Baden-Württembergs Innenminister Thomas Strobl (CDU) ist am Freitag bis tief in die Nacht vom Untersuchungsausschuss zur sogenannten Polizeiaffäre befragt worden. In der fast 15-stündigen Sitzung beantwortete er mehrere hundert Fragen - eine brachte den Innenminister dann aber doch in Bedrängnis.

Angebot der Staatsanwaltschaft? Strobl verweigert Aussage

SPD-Obmann Sascha Binder wollte wissen, ob Strobl die Einstellung des Verfahrens von der Staatsanwaltschaft gegen ihn angeboten wurde - gegen eine Geldzahlung. Der Innenminister berief sich nach längerem Hin und Her auf sein Zeugnisverweigerungsrecht und machte dazu keine Aussage.

Zwar geht es im U-Ausschuss vorrangig um sexuelle Belästigung bei der Polizei, die Beförderungspraxis und die Handlungen Strobls sollen aber ebenso beleuchtet werden. Für die politische Zukunft des 62-jährigen Ministers und CDU-Landeschefs sind vor allem die Ermittlungen der Staatsanwaltschaft gegen ihn entscheidend.
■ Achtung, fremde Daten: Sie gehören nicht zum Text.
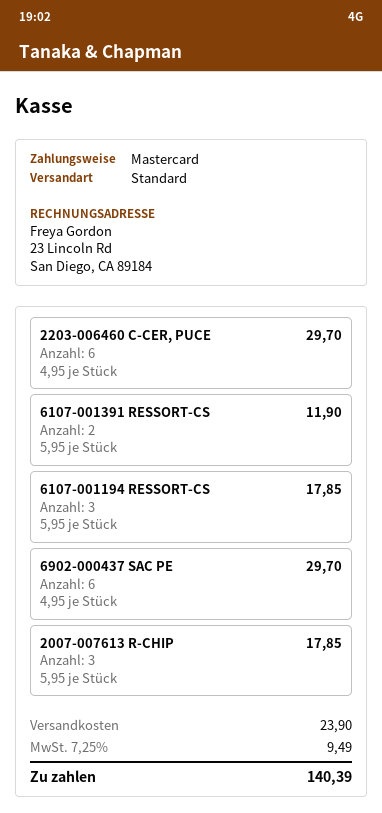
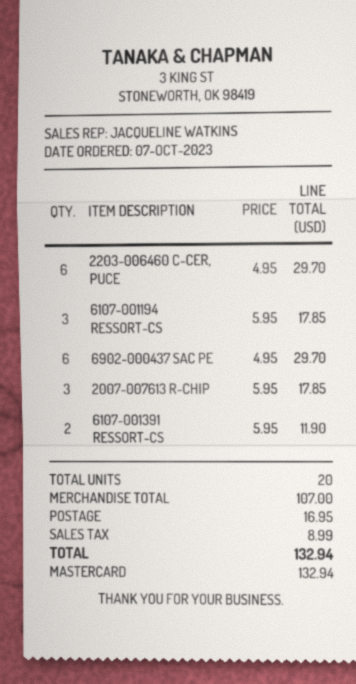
shipping: 23.90 -> 16.95
tax: 9.49 -> 8.99
total: 140.39 -> 132.94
Der Vorwurf: Strobl soll einen Journalisten der "Stuttgarter Nachrichten" dazu angestiftet haben, aus Verfahrensakten zu zitieren. Auch gegen den Reporter wird ermittelt.

Staatsanwaltschaft offerierte Reporter Einstellung des Verfahrens

Die Staatsanwaltschaft hat nach Angaben der "Stuttgarter Nachrichten" dem beteiligten Redakteur Mitte August die Einstellung des Verfahrens gegen eine Geldzahlung angeboten. Der Redakteur habe dies jedoch abgelehnt. Dieses Angebot ist auch deshalb brisant, weil es nun denkbar erscheint, dass auch Strobl eine solche Offerte erhalten hat oder noch erhalten könnte. Doch neben Strobl selbst lehnte auch die Staatsanwaltschaft eine Stellungnahme dazu ab. Sollte er tatsächlich ein solches Angebot der Ermittlungsbehörde erhalten haben, könnte es eng für Strobl werden. Denn auch in der CDU wird dem Vernehmen nach bezweifelt, dass der Minister in dem Fall im Amt bleiben kann.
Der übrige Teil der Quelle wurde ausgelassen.